= GBR code =

System for representing classes of chess positions

The GBR code (or Guy–Blandford–Roycroft code) is a system of representing the position of chess pieces on a chessboard. Publications such as EG use it to classify endgame types and to index endgame studies.

The code is named after Richard Guy, Hugh Blandford and John Roycroft. The first two devised the original system (the Guy–Blandford code) using different figures to represent the number of pieces.

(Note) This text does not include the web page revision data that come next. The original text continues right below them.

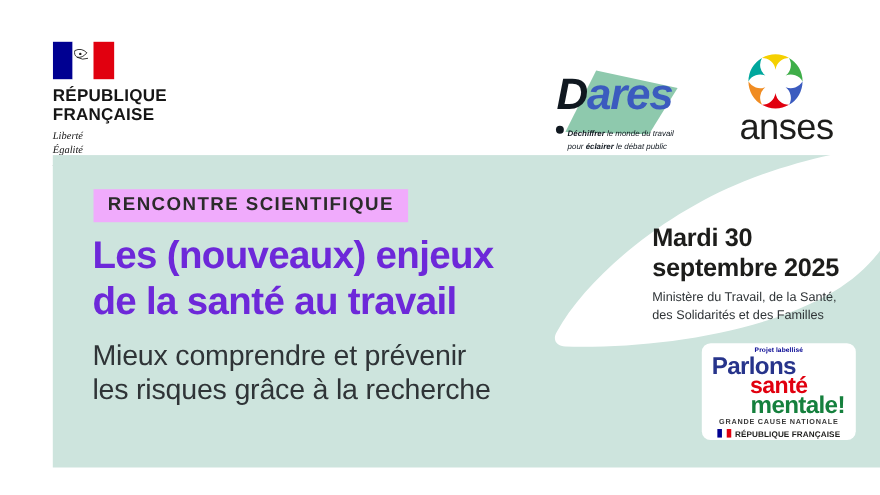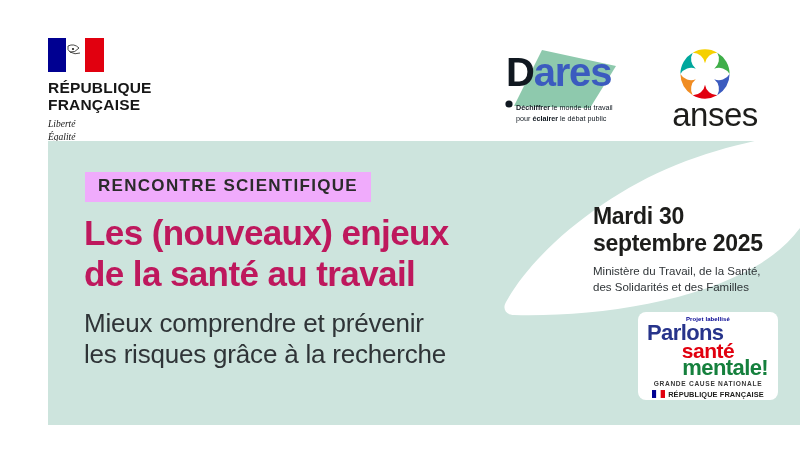--- a/index.html
+++ b/index.html
@@ -30,7 +30,7 @@
   }
 
   
-  #dares-logo { position:absolute; left:498px; top:46px; width:135px; height:86px; }
+  #dares-logo { position:absolute; left:498px; top:60px; width:135px; height:86px;font-style:italic; }
   #dares-shape { position:absolute; left:0; top:0; width:135px; height:86px; }
   #dares-word {
     position:absolute; left:8px; top:6px;

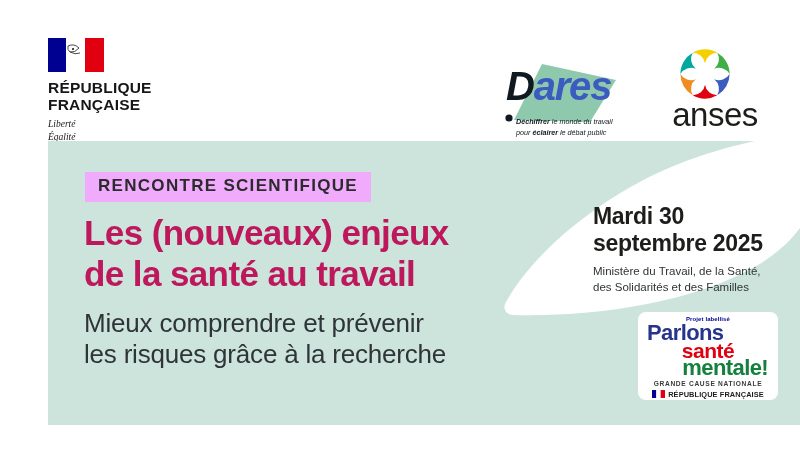--- a/index.html
+++ b/index.html
@@ -70,7 +70,7 @@
   #headline {
     position:absolute; left:36px; top:72px; width:470px;
     font-size:35px; font-weight:700; line-height:1.17;
-    letter-spacing:-0.6px; color:#be185d; white-space:pre-line;
+    letter-spacing:-0.6px; color:#6d28d9; white-space:pre-line;
   }
   #subhead {
     position:absolute; left:36px; top:167px; width:480px;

Roycroft suggested to count one for a white piece and three for a black piece in order to make the code easier to memorise.

==Definition==
In the GBR code, every chess position is represented by six digits, in the following format:
abcd.ef
- a = queens
- b = rooks
- c = bishops
- d = knights
- e = white pawns
- f = black pawns

For the first four digits, each of the first two white pieces counts as 1, and each of the first two black pieces counts as 3. Thus, for example, if White has two knights and Black has one knight, numeral d = 1 + 1 + 3 = 5. If that is all the other than the kings, the position is classified 0005. Values 0 through 8 represent all normal permutations of force. 9 is used if either side has three or more pieces of the same non-pawn type; these positions are possible in standard chess due to pawn promotion.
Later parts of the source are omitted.